WHAT IS EXPECTED
From the first line to the last, return the data exactly, with no pictures.

ENTRIES SHOWN
....

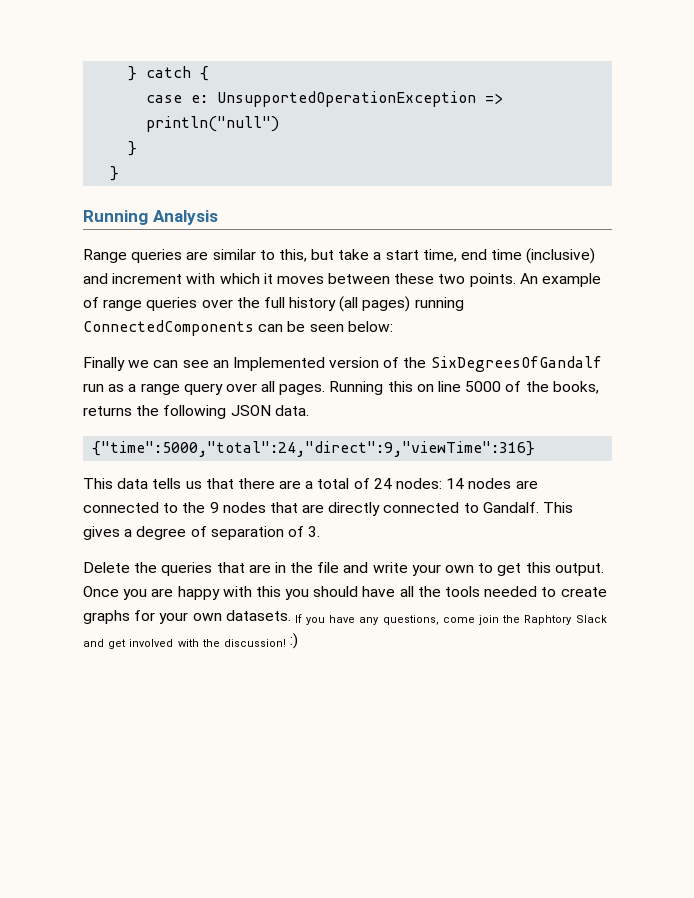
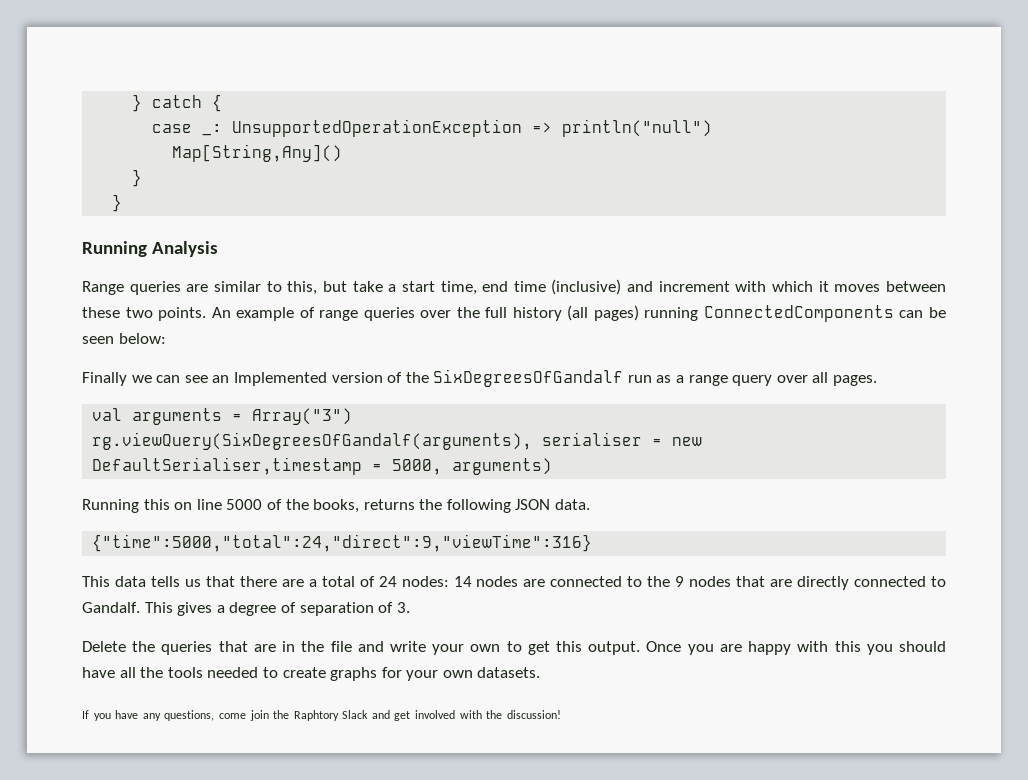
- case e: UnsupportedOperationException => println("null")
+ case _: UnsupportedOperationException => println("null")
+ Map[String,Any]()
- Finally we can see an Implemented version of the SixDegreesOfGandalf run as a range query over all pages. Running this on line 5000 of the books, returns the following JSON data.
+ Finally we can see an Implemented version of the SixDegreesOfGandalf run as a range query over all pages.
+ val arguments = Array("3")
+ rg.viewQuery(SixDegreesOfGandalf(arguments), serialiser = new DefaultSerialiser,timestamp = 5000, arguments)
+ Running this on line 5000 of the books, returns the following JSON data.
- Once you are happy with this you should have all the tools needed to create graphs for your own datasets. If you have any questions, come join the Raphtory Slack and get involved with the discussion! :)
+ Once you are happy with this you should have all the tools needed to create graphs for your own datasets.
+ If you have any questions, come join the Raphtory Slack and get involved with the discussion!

....

RESPONSE AREA
- case e: UnsupportedOperationException => println("null")
+ case _: UnsupportedOperationException => println("null")
+ Map[String,Any]()
- Finally we can see an Implemented version of the SixDegreesOfGandalf run as a range query over all pages. Running this on line 5000 of the books, returns the following JSON data.
+ Finally we can see an Implemented version of the SixDegreesOfGandalf run as a range query over all pages.
+ val arguments = Array("3")
+ rg.viewQuery(SixDegreesOfGandalf(arguments), serialiser = new DefaultSerialiser,timestamp = 5000, arguments)
+ Running this on line 5000 of the books, returns the following JSON data.
- Once you are happy with this you should have all the tools needed to create graphs for your own datasets. If you have any questions, come join the Raphtory Slack and get involved with the discussion! :)
+ Once you are happy with this you should have all the tools needed to create graphs for your own datasets.
+ If you have any questions, come join the Raphtory Slack and get involved with the discussion!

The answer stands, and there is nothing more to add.